If a line includes "some", copy it out of the entries.

____ Data to process

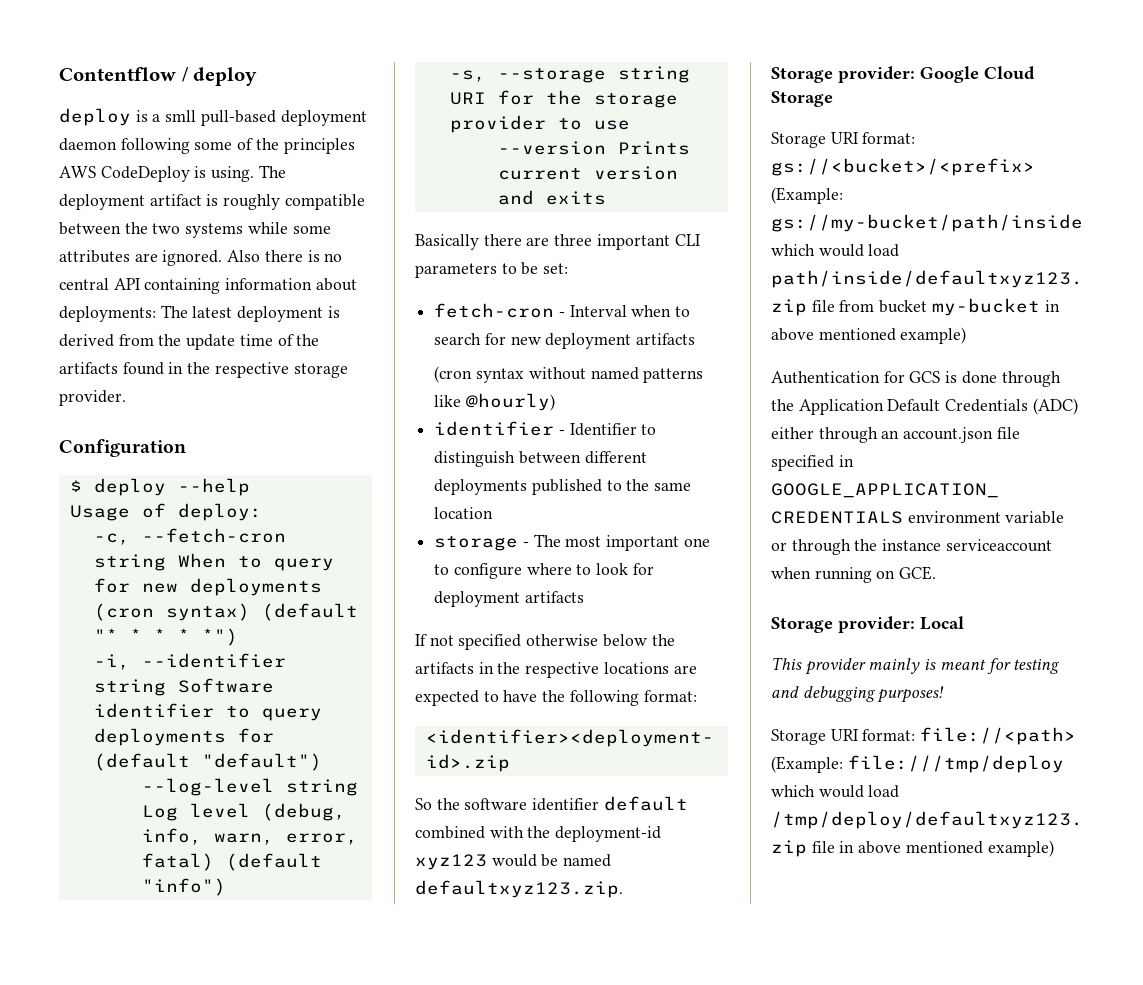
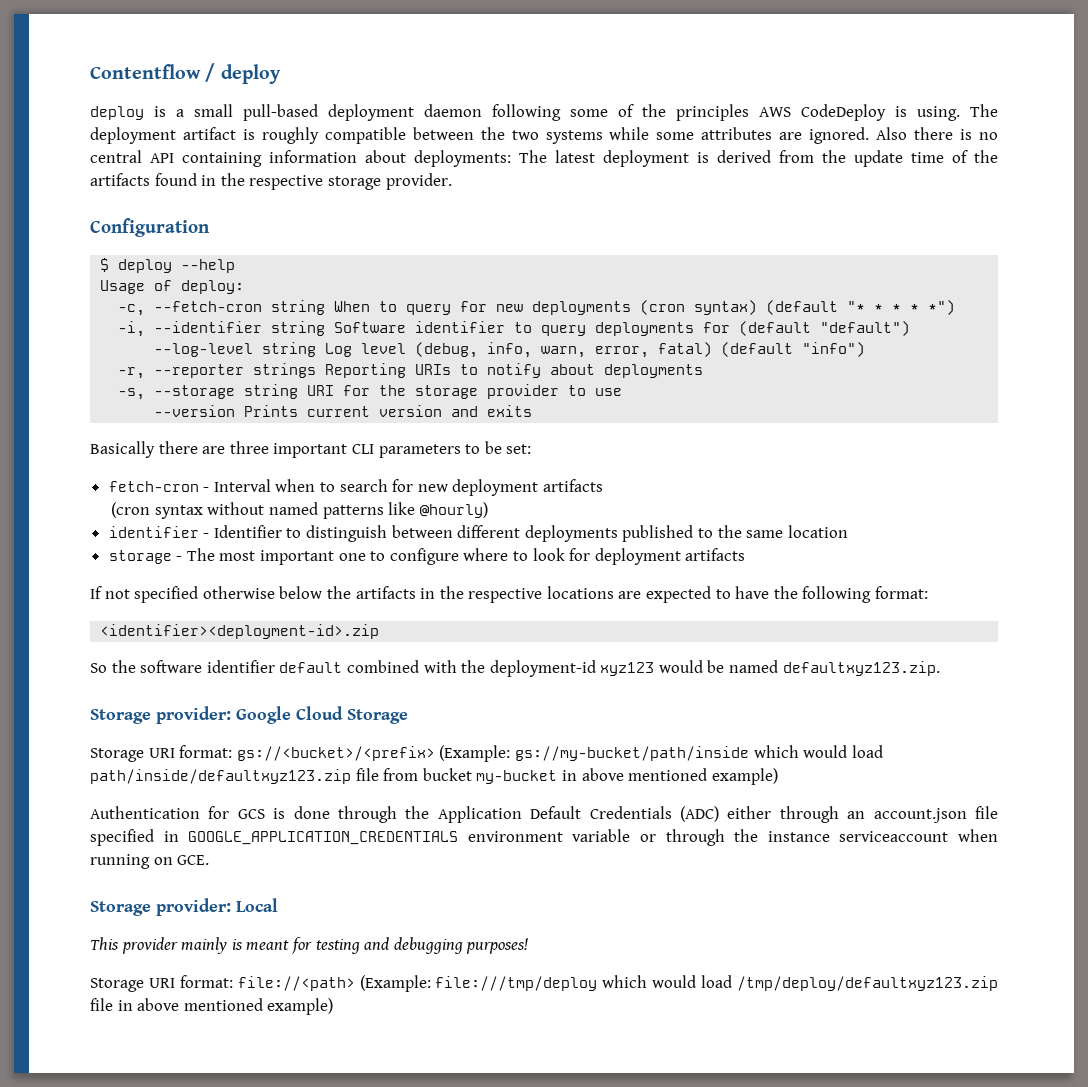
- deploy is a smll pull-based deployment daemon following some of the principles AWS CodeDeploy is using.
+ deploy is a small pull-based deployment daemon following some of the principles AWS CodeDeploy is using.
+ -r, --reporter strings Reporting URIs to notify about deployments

________
____ Data to process

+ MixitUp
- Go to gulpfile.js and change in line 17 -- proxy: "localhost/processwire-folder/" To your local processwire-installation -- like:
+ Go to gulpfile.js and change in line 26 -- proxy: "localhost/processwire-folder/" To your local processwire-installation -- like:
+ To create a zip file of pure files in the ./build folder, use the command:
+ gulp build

________

» **Exercise solution**
- deploy is a smll pull-based deployment daemon following some of the principles AWS CodeDeploy is using.
+ deploy is a small pull-based deployment daemon following some of the principles AWS CodeDeploy is using.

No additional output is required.